4.1. Discussion of Results
This work reviews some of the key features and functionalities demanded by MST users in the WaSH sector, and describes the development and application of a systematic evaluation framework for assessing the relative performance and suitability of seven MSTs with respect to their use for mobile data collection in WaSH. The evaluation framework developed in this study is based on international standards for the evaluation of software quality, adapted to the specific case of MST assessment using information gathered from the MST literature and an online user survey. This framework was further refined through application to the evaluation of seven MSTs tools currently used in the WaSH sector.

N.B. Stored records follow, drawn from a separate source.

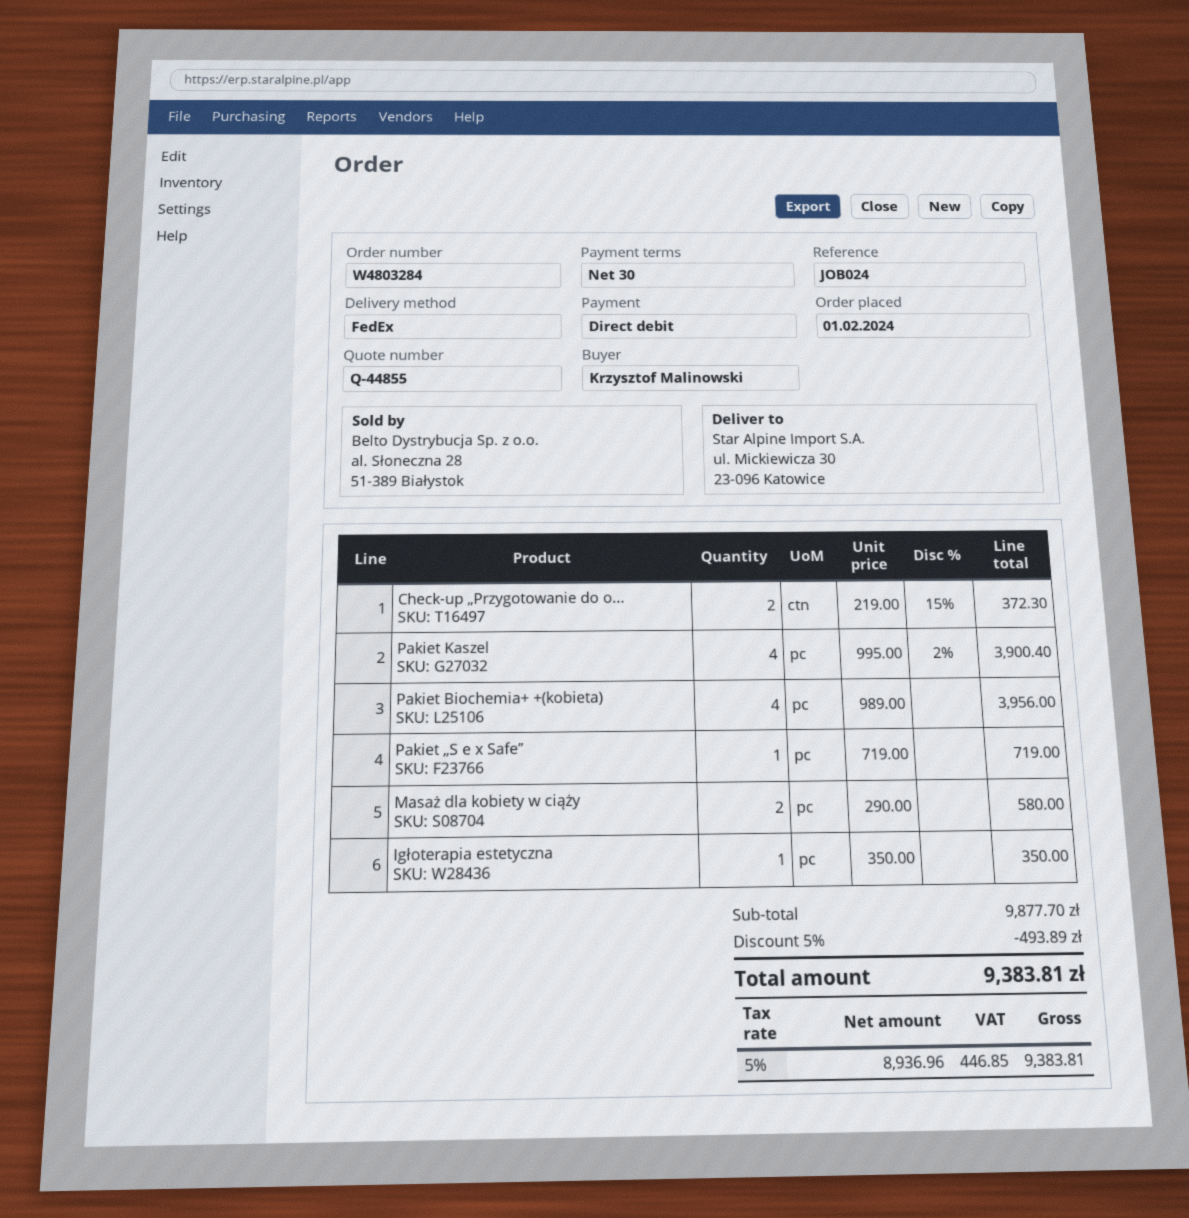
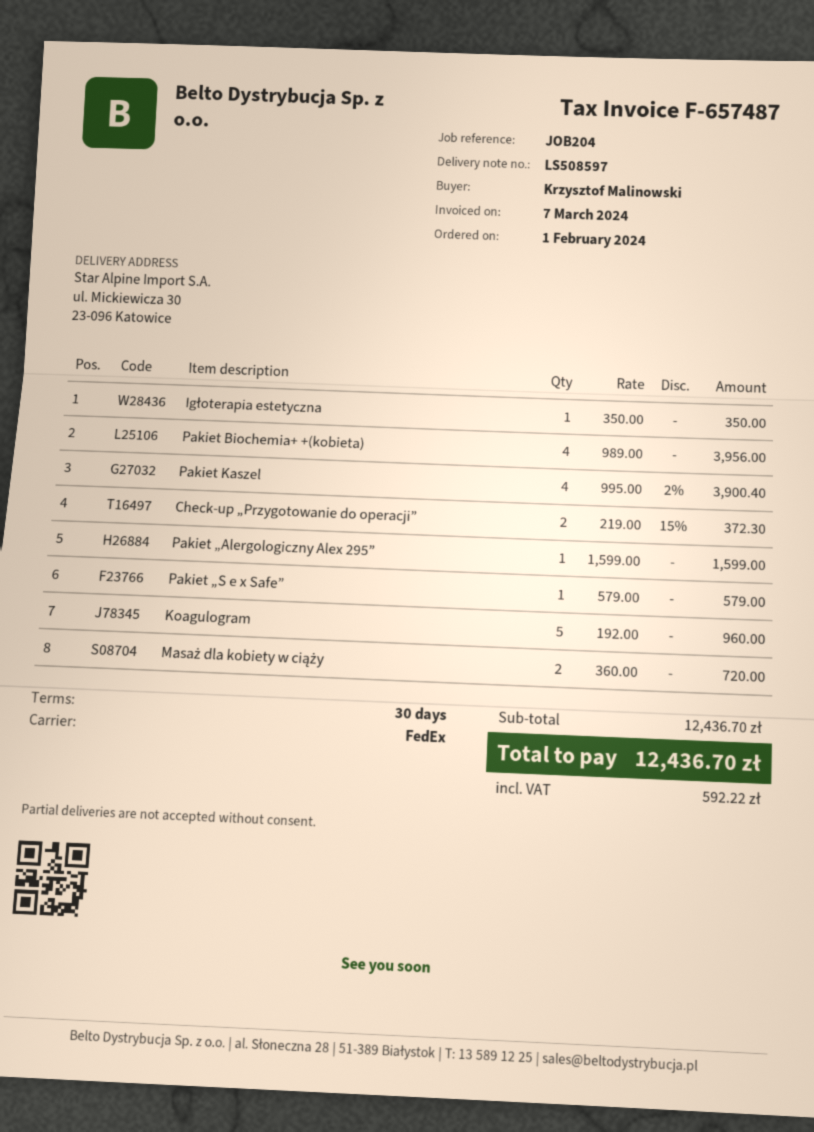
reference: JOB024 -> JOB204
Pakiet „S e x Safe”: 1 x 719.00 = 719.00 -> 1 x 579.00 = 579.00
Masaż dla kobiety w ciąży: 2 x 290.00 = 580.00 -> 2 x 360.00 = 720.00
Pakiet „Alergologiczny Alex 295”: none -> 1 x 1599.00 = 1599.00
Koagulogram: none -> 5 x 192.00 = 960.00
subtotal: 9877.70 -> 12436.70
discount: 5% = 493.89 -> none
tax: 446.85 -> 592.22
total: 9383.81 -> 12436.70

As a result, the authors believe that this evaluation framework represents the first rigorously designed and tested framework for the evaluation of MSTs for field-level data collection.
A review of user preferences revealed a strong focus on cost, speed, ease of use, and fast learning curves. Respondents were often unable to distinguish between features of the MST software and those of the hardware and mobile network they were using, but required all these systems to function in such a way as to facilitate rapid and easy data collection with minimal training requirements and minimal risk of lost data. Users primarily reported using MSTs for waterpoint mapping, suggesting that integration of mapping with survey-based data collection may still be in its infancy among WaSH MST users. Overall, most MST users reported very high satisfaction with their current MST tool, regardless of its features. This tends to suggest that the majority of WaSH MSTs in use are functionally adequate for many users’ current applications, but that “word-of-mouth” may not be a useful method for selecting the best MST options available, as willingness to recommend an MST did not seem to be particularly sensitive to its features, among our survey sample. These results may also suggest that most users find MSTs to be far superior to the paper-based data collection tools they may have used previously, regardless of the features and characteristics of the MST they use now. We may therefore speculate that while MSTs differ from each other with respect to features and performance, these differences may be small in comparison to the substantive advantages of MSTs in general vs. pen-and-paper tools.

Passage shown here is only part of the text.